Er… no. Are farmers ever happy? Probably not, but Chakro Mathew, a farmer from the community of Kanniakarri, is particularly unhappy. He’s lost nearly half his rice harvest this year. The reasons are manifold.

First, there was too much rain (a complaint to make African farmers weep). Second, the price of rice is too low to make its growing profitable. Third, the cost of the inputs – fertilizers and pesticides – is too high. And to cap it all the centre-right coalition government, which has been in power since 1991, is threatening to withdraw the input subsidies for smaller farmers.

So should the state government increase such subsidies? Certainly not, say environmentalists. The Kuttanad and its waterways are already heavily polluted. Chemicals are seriously over-used – about 900 tonnes of pesticides and 40,000 tonnes of fertilizers are sprayed onto the Kuttanad’s 60,000 hectares of paddy fields annually. DDT is still used and so is HC – a carcinogen twice as toxic as DDT. Pesticide water pollution has been blamed for the outbreak in 1992 of a hitherto unknown fish disease called Epizoodic Ulcerated Syndrome.

In Alleppey that morning I talk with a man who sells pesticides and fertilizers. What has he to say for himself? ‘Too much pesticide and fertilizer is used,’ he admits. ‘The problem is farmers don’t follow the safety guidelines.’

‘Do they know the guidelines?’

‘Oh yes, we tell them to use so much, and to always wear masks and they tell us to go to hell. They are the farmers, they say. They know what they are doing.’

‘Granddad’ Kurian Varkey is a veteran farmer, viewed as an expert in his community of Kanniakarri. He does not think the answer lies in fertilizers or pesticides, whether used or abused. Kerala’s agriculture today is stagnant – and the problem is fundamental, he says.

‘We are caught between the devil and the deep blue sea,’ he says, speaking from the sick bed where he has been confined with a fever for the past two weeks. ‘There’s no future in rice. But we are not allowed to grow anything else.’

For a long time Kerala has tried to be self-sufficient in rice. It can never happen – even with 26 per cent of the state given over to rice production this only meets a quarter of demand from a population of 29 million people.

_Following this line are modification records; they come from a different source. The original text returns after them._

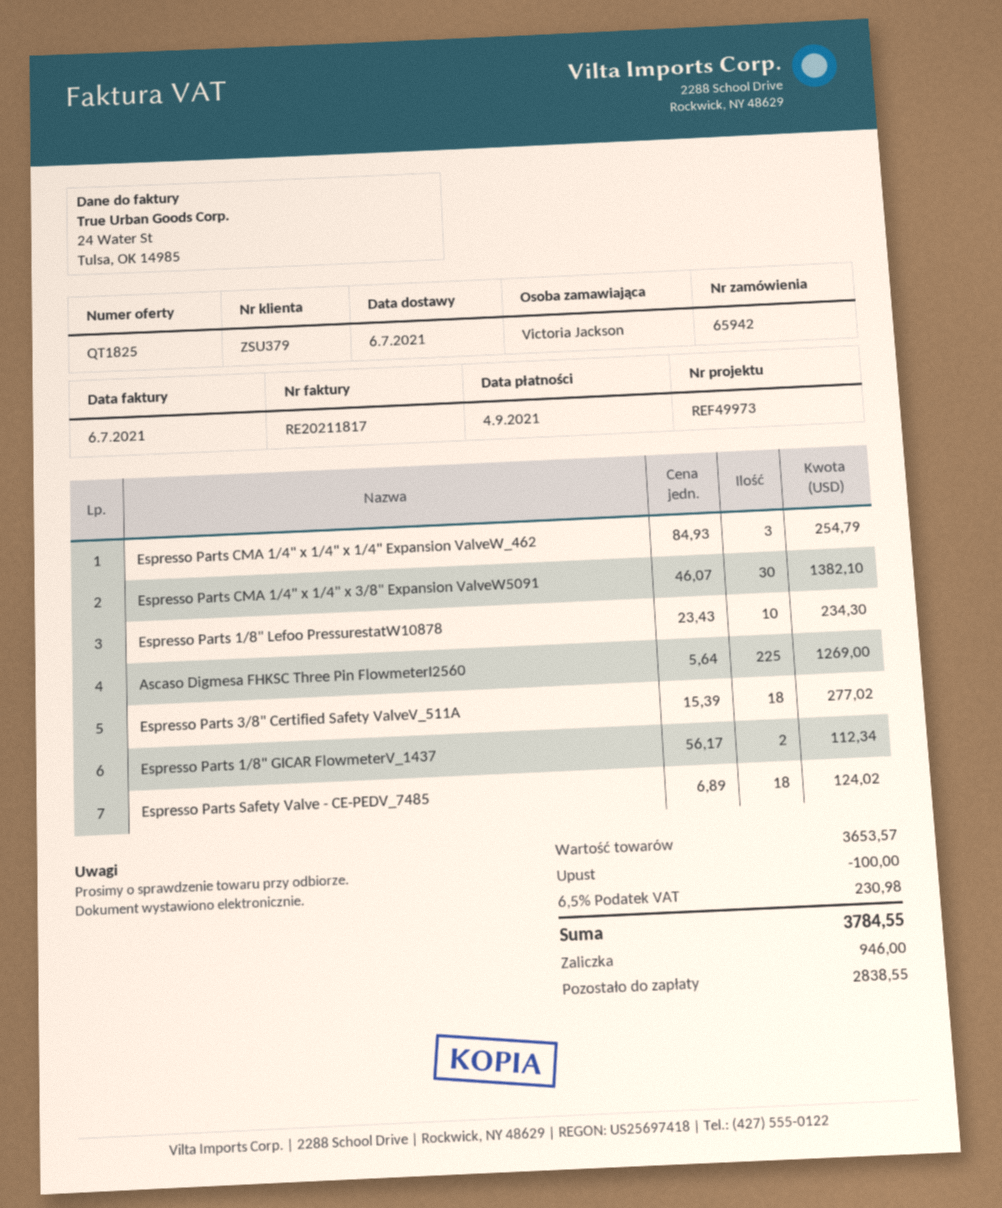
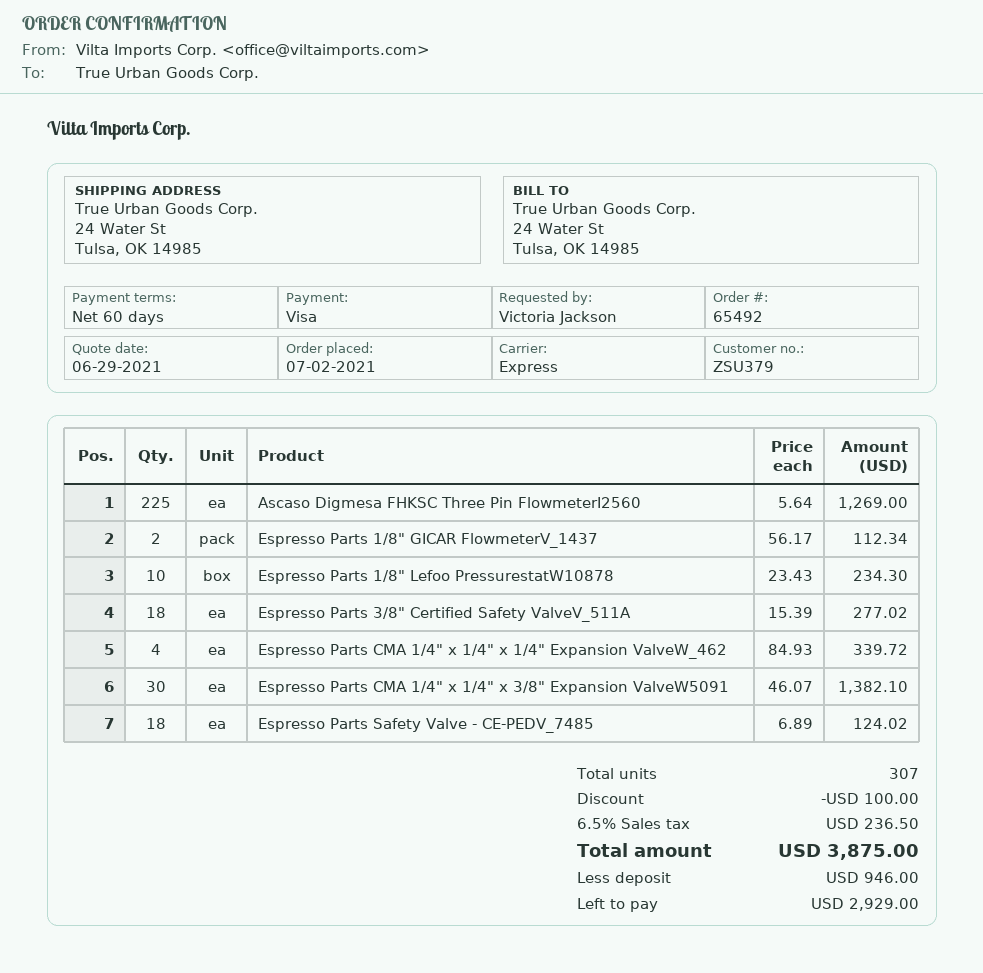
order number: 65942 -> 65492
Espresso Parts CMA 1/4" x 1/4" x 1/4" Expansion ValveW_462: 3 x 84.93 = 254.79 -> 4 x 84.93 = 339.72
tax: 6.5% = 230.98 -> 6.5% = 236.50
total: 3784.55 -> 3875.00
balance: 2838.55 -> 2929.00

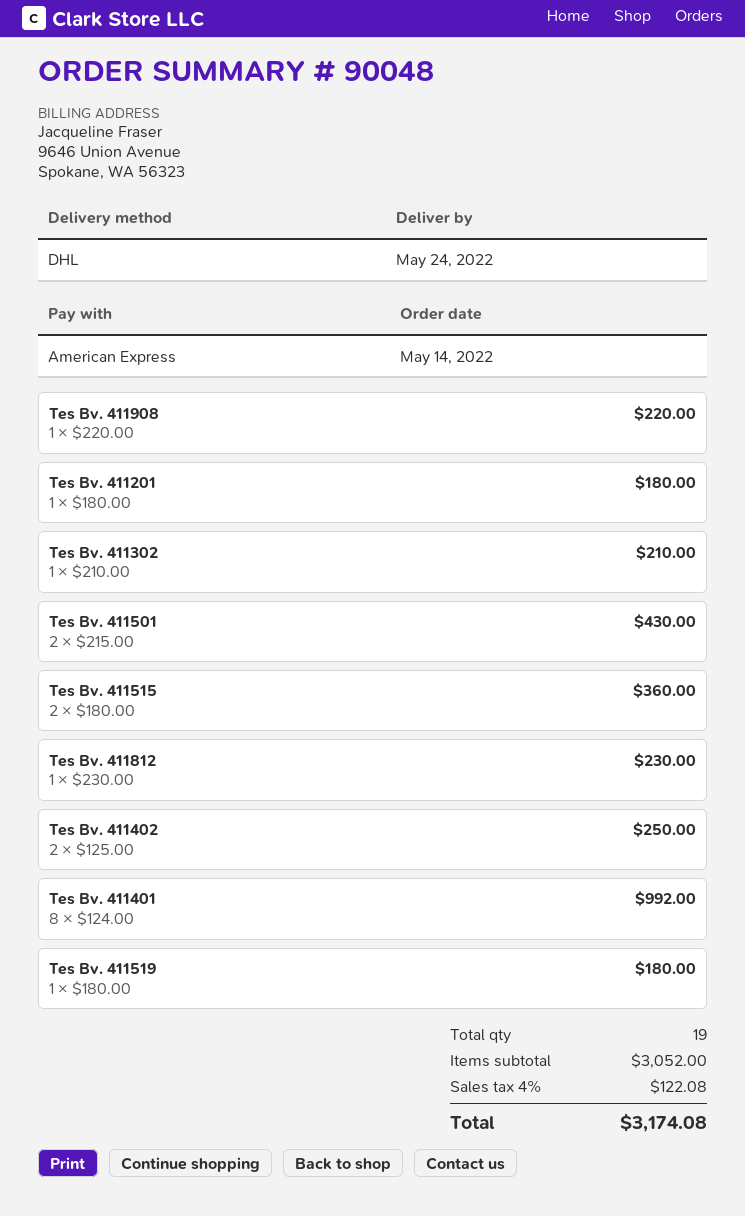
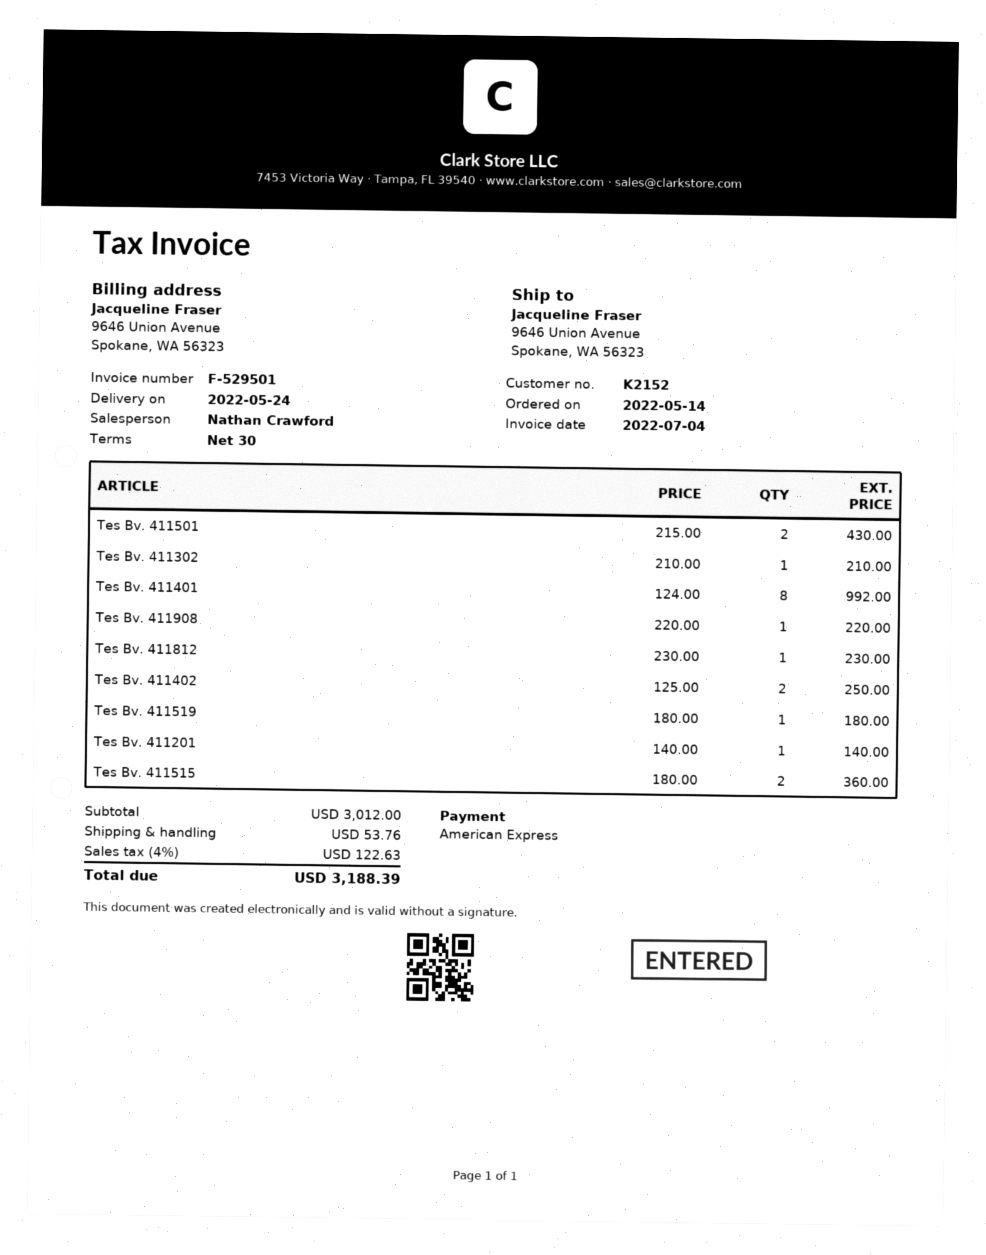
Tes Bv. 411201: 1 x 180.00 = 180.00 -> 1 x 140.00 = 140.00
subtotal: 3052.00 -> 3012.00
shipping: none -> 53.76
tax: 4% = 122.08 -> 4% = 122.63
total: 3174.08 -> 3188.39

The rice-growers say their main problem is that there are too many of them trying to eke out a living on too little land. And – wait for it – that agricultural wages are ‘too high’. Kurian Varkey, who usually hires workers during harvest time, says he cannot now afford to pay their wages.

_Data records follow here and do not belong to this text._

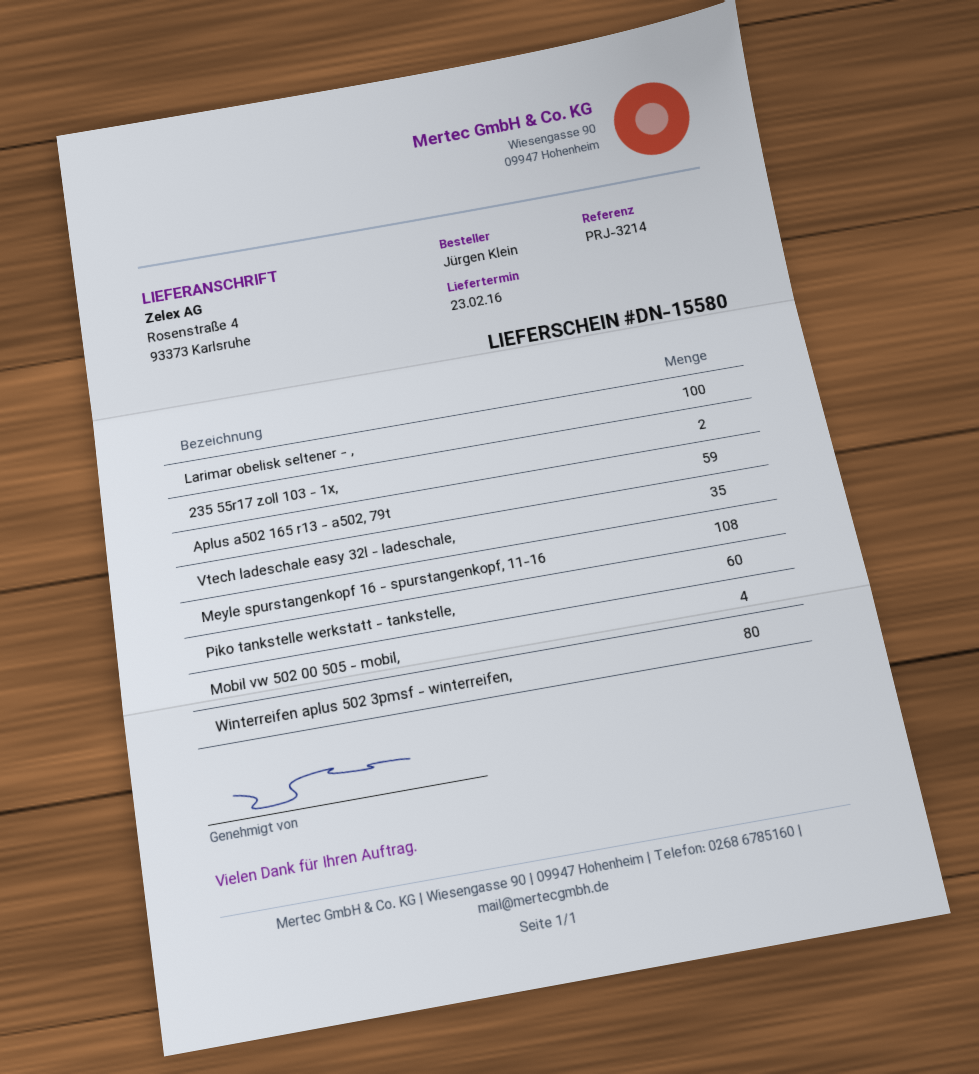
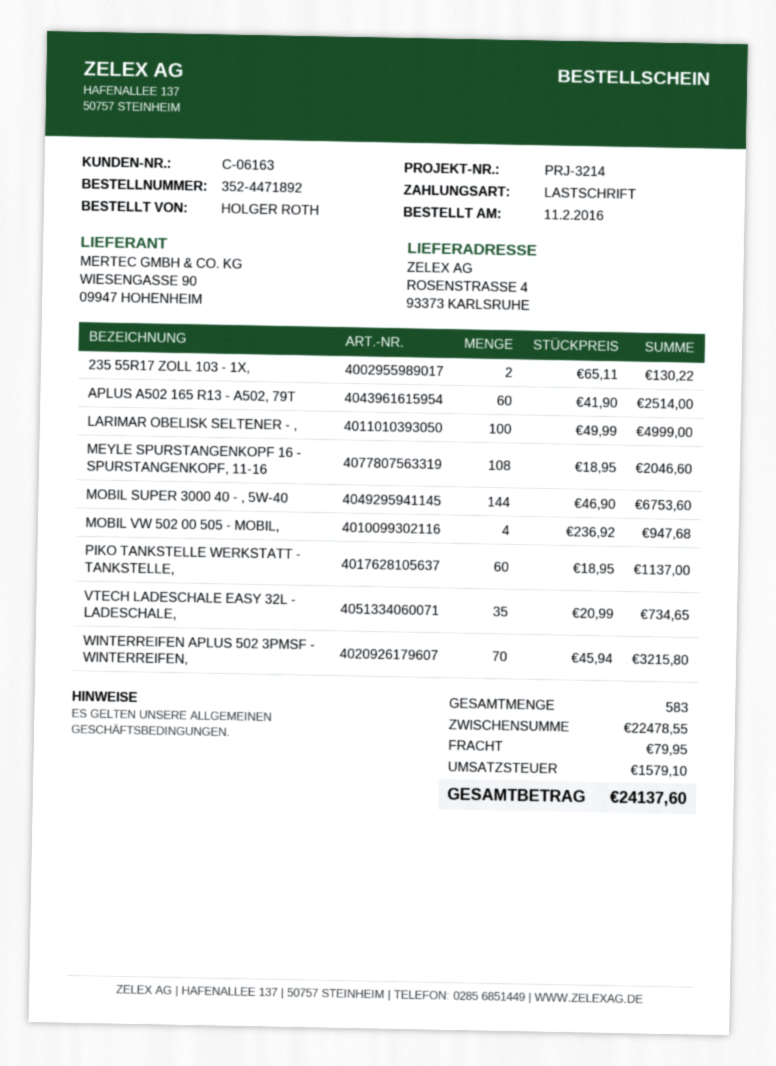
ordered by: Jürgen Klein -> HOLGER ROTH
Aplus a502 165 r13 - a502, 79t: 59 -> 60
Winterreifen aplus 502 3pmsf - winterreifen,: 80 -> 70
MOBIL SUPER 3000 40 - , 5W-40: none -> 144

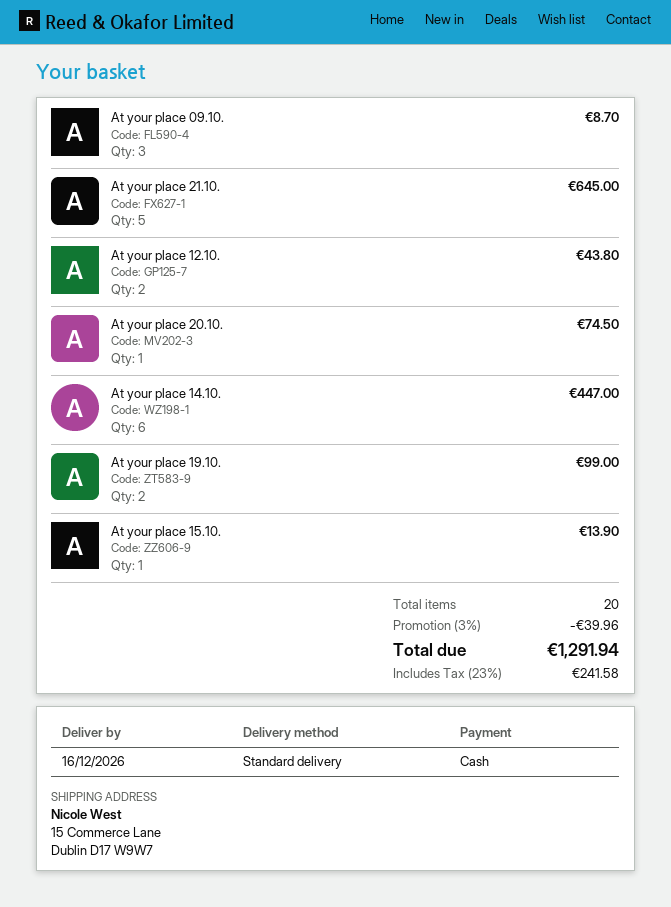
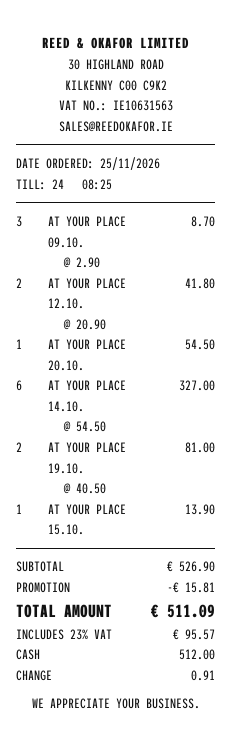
At your place 21.10.: 5 for 645.00 -> none
At your place 12.10.: 2 for 43.80 -> 2 for 41.80
At your place 20.10.: 1 for 74.50 -> 1 for 54.50
At your place 14.10.: 6 for 447.00 -> 6 for 327.00
At your place 19.10.: 2 for 99.00 -> 2 for 81.00
discount: 39.96 -> 15.81
tax: 23% = 241.58 -> 23% = 95.57
total: 1291.94 -> 511.09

Hmm… not really what I had expected to hear and a bit of a blow for the redistribution theory of development of which Kerala is supposed to be a model. This theory says there is enough for everyone as long as it is shared out evenly.

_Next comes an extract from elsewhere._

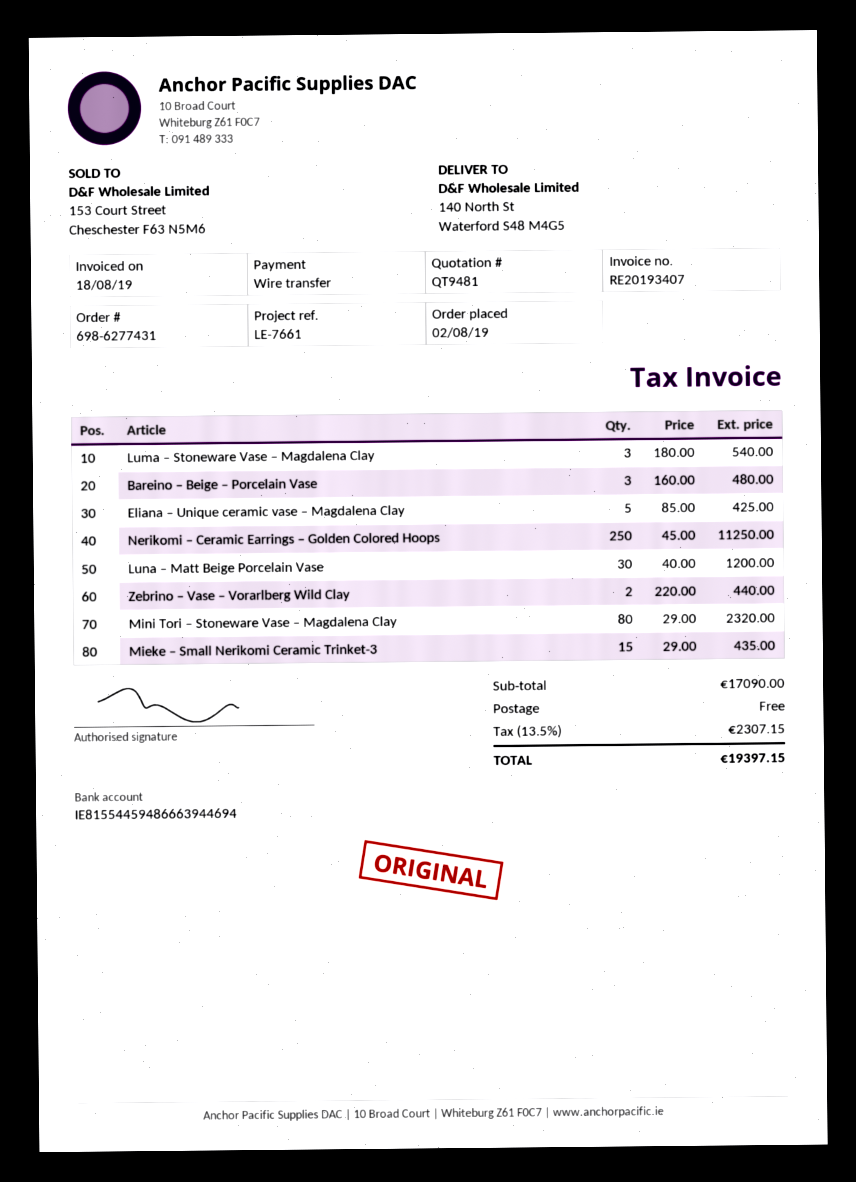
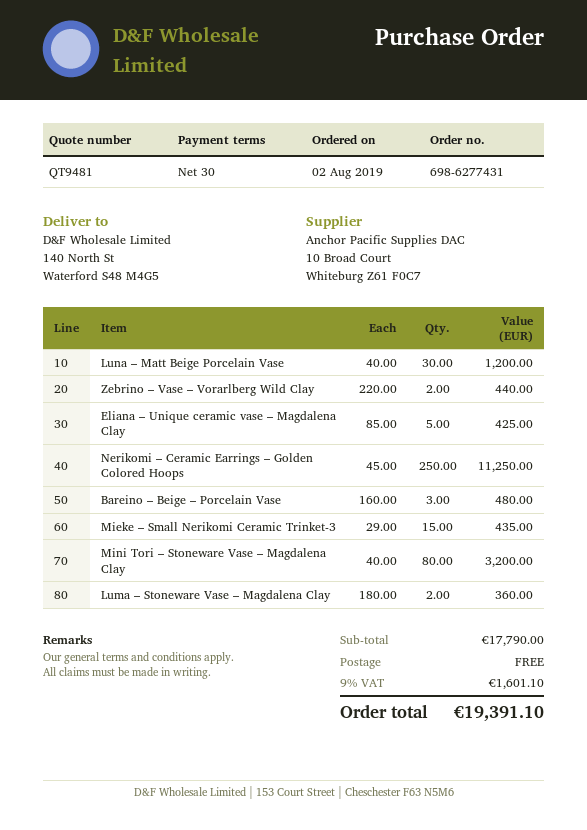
Luma – Stoneware Vase – Magdalena Clay: 3 x 180.00 = 540.00 -> 2 x 180.00 = 360.00
Mini Tori – Stoneware Vase – Magdalena Clay: 80 x 29.00 = 2320.00 -> 80 x 40.00 = 3200.00
subtotal: 17090.00 -> 17790.00
tax: 13.5% = 2307.15 -> 9% = 1601.10
total: 19397.15 -> 19391.10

It’s also a blow to the radical ideal of aiming towards food self-sufficiency as opposed to cash-cropping. But then many of Kerala’s radicals are themselves abandoning the idea. Marxist economist Thomas Isaac admits: ‘Kerala has not been self-sufficient in food since the mid-nineteenth century’. He and others argue that the way forward is to develop agricultural industries to make cash-cropping more profitable. For example, prawns could be exported frozen and packaged so that they could go straight to the foreign supermarket shelf, instead of leaving that value-adding function to the importer. Others talk of allowing farmers in the region to grow crops other than rice.

Change has to come, all are agreed. But few look to the current United Democratic Front Government – a extremely disunited centrist coalition – for ideas. A Leftist programme which might have helped – Village Level Resource Mapping – has been shelved. The idea was to launch a mass popular movement to study resources and make the information easily accessible to villagers, using the highly successful mass literacy campaign of the 1970s as a model.

The challenges of the 1940s, 1950s and 1960s hinged on land ownership. The challenge of the 1990s will be to use land in a way that ensures the survival of those living on it. That does not mean poisoning the Kuttanad with pesticides or exposing its people to radioactive thorium.

If Kerala can find ways of balancing its high population with its limited environmental resources then it will become another kind of model the world could turn to. Red alone won’t do any more – Kerala needs green politics too. And Keralites know it.